“So Little to Recollect” by Aaron Lee Moore

Don’t ya’ll remember Y2K?
It wasn’t all that long ago,
But in the scheme of history our collective faces
Ought rightly still be red.

 

We pined for planes plummeting down to earth
–Murderous Mack trucks, sadistic soda machines,
Lawnmowers chasing down little kids
Like in Stephen King’s Maximum Overdrive,
Or the less imaginative just for failed ATM’s.
The poets among us for falcons gauging the eyes
Of belligerent falconers.

 

We all secretly hoped the millennial ball in Times Square
Would reset to 1900 and drop downward in flames:
Didn’t we?

 

There were some holed up in bunkers
Outside Y2K compliant outhouses
–A lifetime supply of toilet paper,
The last feculent, mired scraps of civilization.
The meek poised to inherit the earth
And reorganize a new age-old paradigm
Using guns, saltine crackers, castles of potted meat.

 

We seem now to have little to recollect from that time,
Still little to learn from the year 999,
And the fanatical hysteria over one of the many Last Judgments
(It wasn’t the first).
And so it all just keeps going round and round and round again and again and again
Because we have so little to recollect.

 

 

 

 

 

 

Aaron Lee Moore is a doctoral candidate in Sichuan University’s Comparative Literature program and recipient of a Full Chinese Government Scholarship.
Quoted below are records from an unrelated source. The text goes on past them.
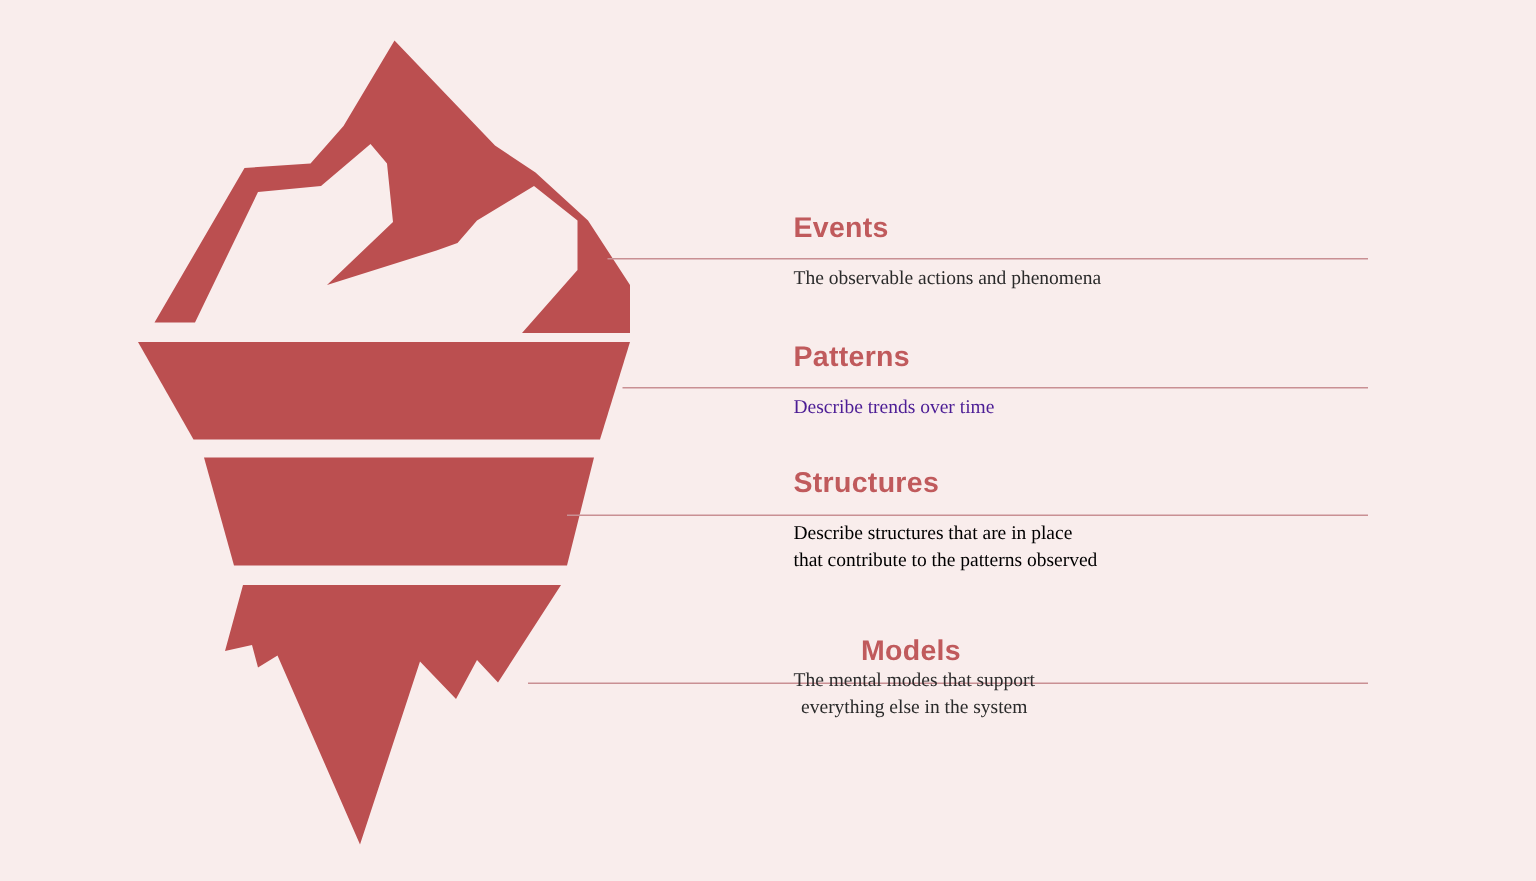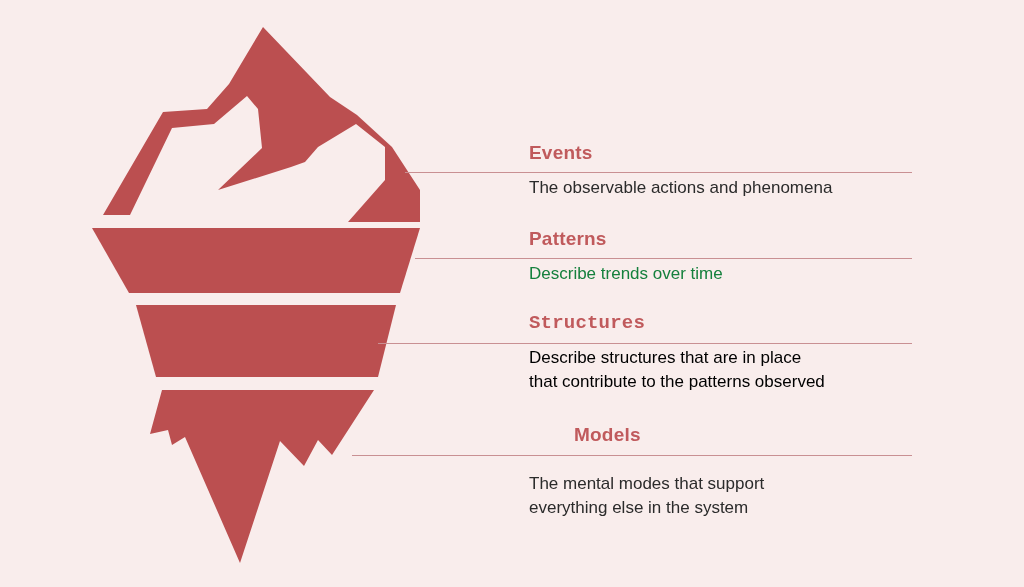"The observable actions and phenomena" .layer-desc { font-family: none -> Liberation Serif, serif; font-size: 17px -> 13px }
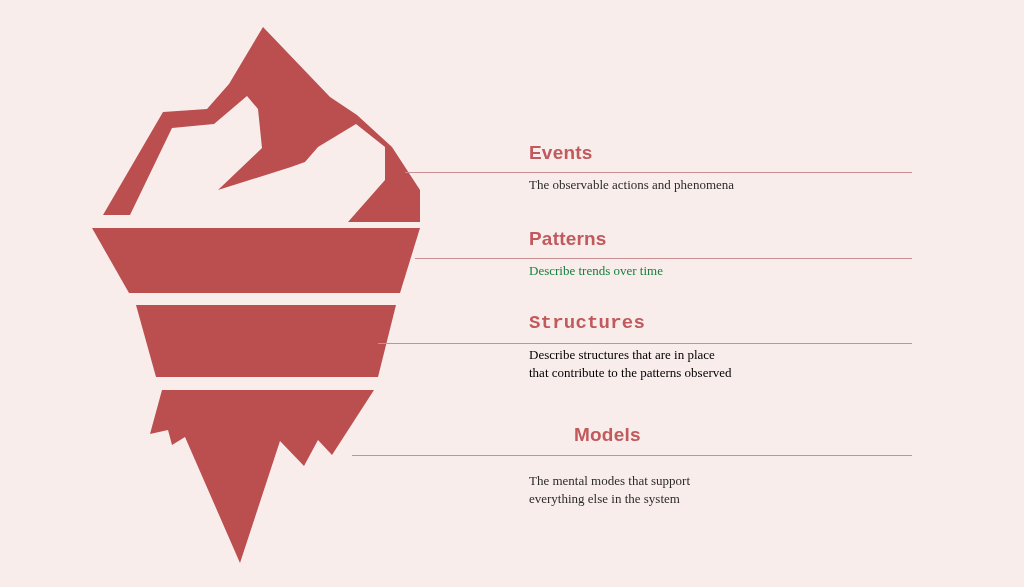"Describe trends over time" div.layer-desc { color: #15803d -> #4c1d95 }
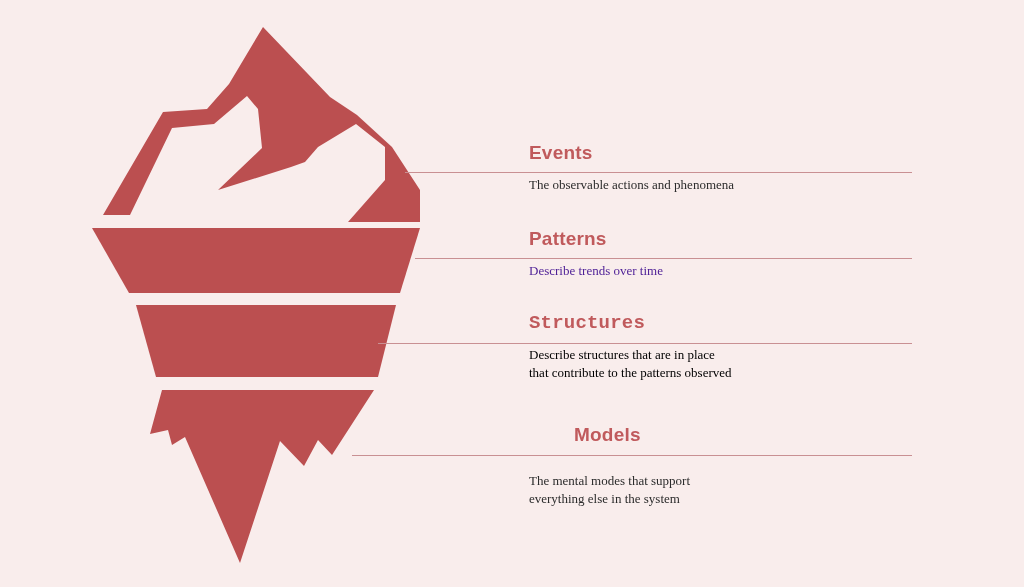"Structures" div.layer-title { font-family: Liberation Mono, monospace -> none }
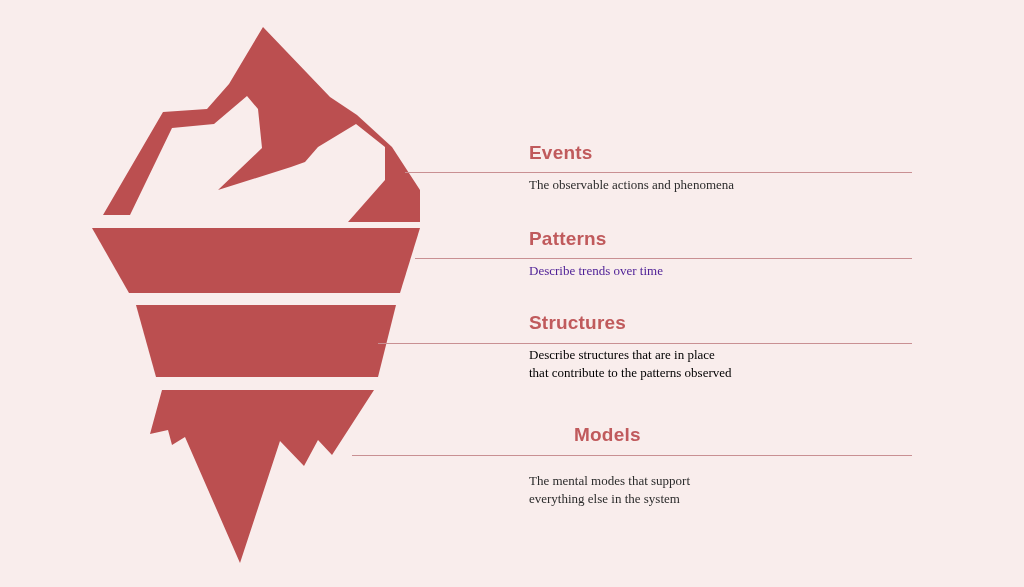"The mental modes that support" #block-3 .layer-desc { text-align: none -> center; top: 47px -> 19px }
Two years prior he was a Peace Corps university English teacher serving in Xindu, China. He received an MA in American Literature from Florida State University where he specialized in Faulkner Studies and received a BA in English from Radford University. He is also the chief editor of a print literary magazine, Floyd County Moonshine, which has been in production over 6 years. He grew up in the Blue Ridge Mountains in Floyd, Virginia.